6.5.3. Het College heeft gesteld dat van (dreigende) overbelasting geen sprake is, omdat de echtgenoot van appellante door het reorganiseren van zijn activiteiten ruimte kan creëren om de huishoudelijke werkzaamheden te verrichten. De echtgenoot van appellante kan zijn werkzaamheden in het kader van de AWBZ-zorg voor zijn echtgenote terugbrengen en deze door anderen laten verrichten.
6.5.4. Naar het oordeel van de Raad is het standpunt van het College in strijd met de appellante toekomende vrijheid om zelf te bepalen hoe zij de AWBZ-zorg wil vormgeven en door wie zij deze zorg wil laten verlenen. Dit betekent dat het College nader had moeten onderzoeken of de echtgenoot van appellante de huishoudelijke werkzaamheden naast zijn andere activiteiten en werkzaamheden wel aankan en daardoor niet overbelast dreigt te worden. Het College had daartoe de specifieke situatie van de echtgenoot van appellante, waaronder zijn fysieke en mentale gezondheidstoestand, in kaart moeten brengen.

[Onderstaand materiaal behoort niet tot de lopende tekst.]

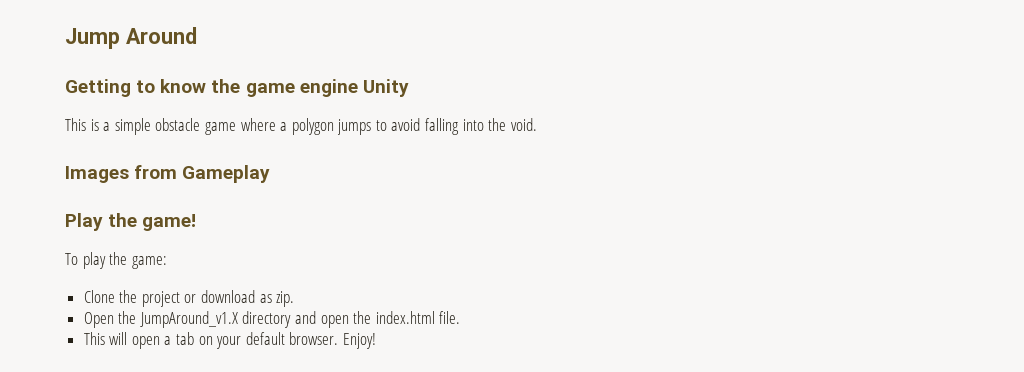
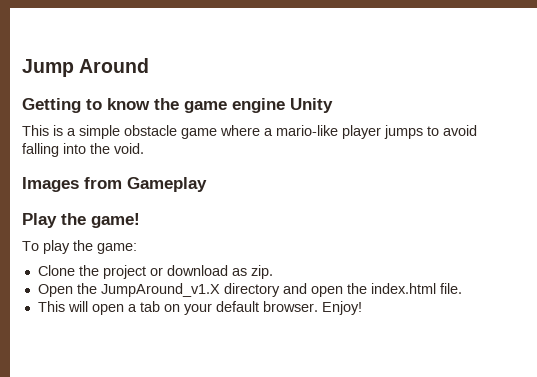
[291,118,334,135] polygon -> [276,125,381,139] mario-like player

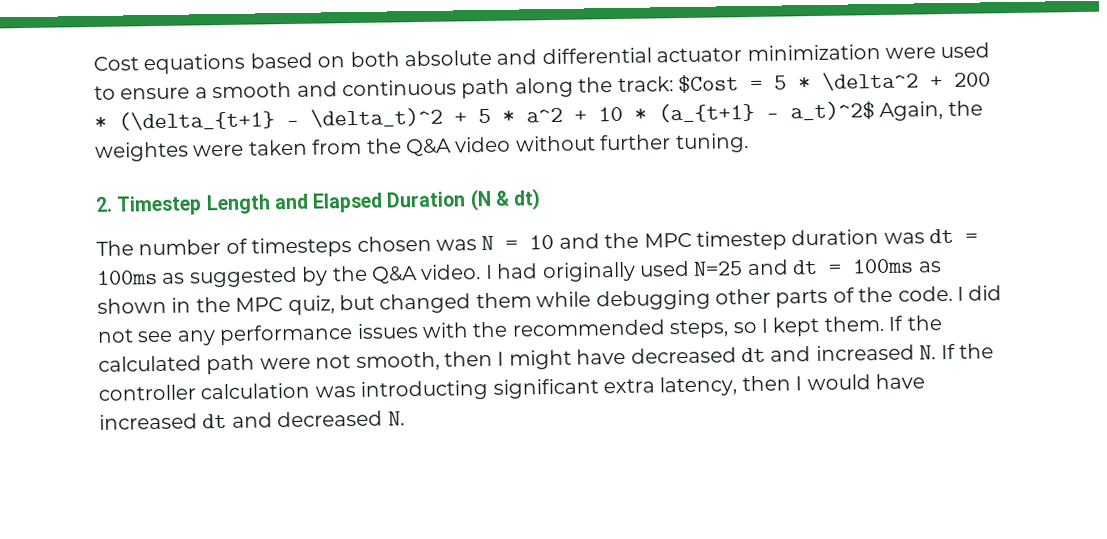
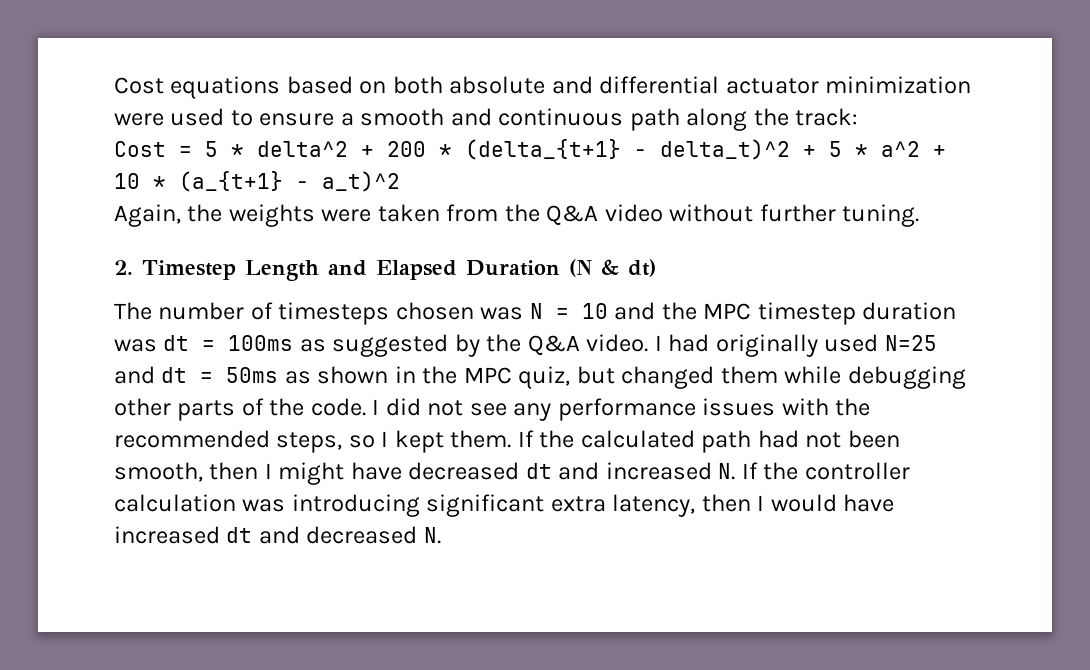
[677,74,739,94] $Cost -> [114,141,166,157] // Cost
[821,71,919,91] \delta^2 -> [257,141,348,157] delta^2
[118,107,443,131] (\delta_{t+1} - \delta_t)^2 -> [465,139,790,160] (delta_{t+1} - delta_t)^2
[790,101,875,121] a_t)^2$ -> [322,171,400,192] a_t)^2 //
[95,141,189,162] weightes -> [228,204,315,227] weights
[852,258,915,274] 100ms -> [226,367,279,383] 50ms
[259,354,352,370] were not -> [757,430,900,448] had not been
[360,379,489,401] introducting -> [291,494,420,517] introducing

Naar het oordeel van de Raad heeft het College dat nagelaten. De Raad wijst in dit verband op het volgende.
6.5.5. Het besluit op bezwaar van 10 december 2007 is gebaseerd op het voorafgaand aan het besluit van 3 juli 2007 door de indicatiesteller M. Janssen verrichte onderzoek. Dat onderzoek heeft bestaan uit een telefonisch contact met de echtgenoot van appellante. Het naar aanleiding van dat onderzoek opgemaakte rapport van 3 juli 2007 geeft naar het oordeel van de Raad onvoldoende inzicht in de draaglast en de draagkracht van de echtgenoot van appellante. Uit dat rapport blijkt immers niet welke activiteiten de echtgenoot van appellante allemaal verricht en hoeveel tijd daarmee is gemoeid. Evenmin blijkt uit dat rapport in hoeverre de echtgenoot van appellante, gelet op zijn activiteiten, in staat is tot het verrichten van de huishoudelijke werkzaamheden. Dit klemt te meer nu de door appellante overgelegde brief van revalidatie-arts F.C. Lem aanwijzingen bevat dat de echtgenoot van appellante tegen de grenzen van zijn kunnen aanloopt.
6.5.6. De Raad merkt nog op dat ook het - overigens eerst in beroep - uitgebrachte rapport van SCIO Consult van 3 juni 2008 geen antwoord geeft op de vraag of bij de echtgenoot van appellante sprake is van (dreigende) overbelasting.
6.6. De Raad is gelet op het vorenstaande van oordeel dat het besluit op bezwaar van 10 december 2007 berust op onvoldoende onderzoek en een gebrekkige motivering en dat dit besluit wegens strijd met de artikelen 3:2 en 7:12, eerste lid, van de Algemene wet bestuursrecht geen stand kan houden. De Raad ziet aanleiding om met toepassing van artikel 21, zesde lid, van de Beroepswet het College op te dragen het hiervoor aangeduide gebrek in het bestreden besluit te herstellen.
7. Voor een proceskostenvergoeding bestaat geen aanleiding.
De Centrale Raad van Beroep,
Draagt het College op binnen zes weken na verzending van deze tussenuitspraak het gebrek in het besluit van 10 december 2007 te herstellen met inachtneming van hetgeen de Raad heeft overwogen.
Deze uitspraak is gedaan door R.M. van Male als voorzitter en H.J. de Mooij en J.J.A. Kooijman als leden, in tegenwoordigheid van R.L.G. Boot als griffier.
De beslissing is uitgesproken in het openbaar op 21 september 2011.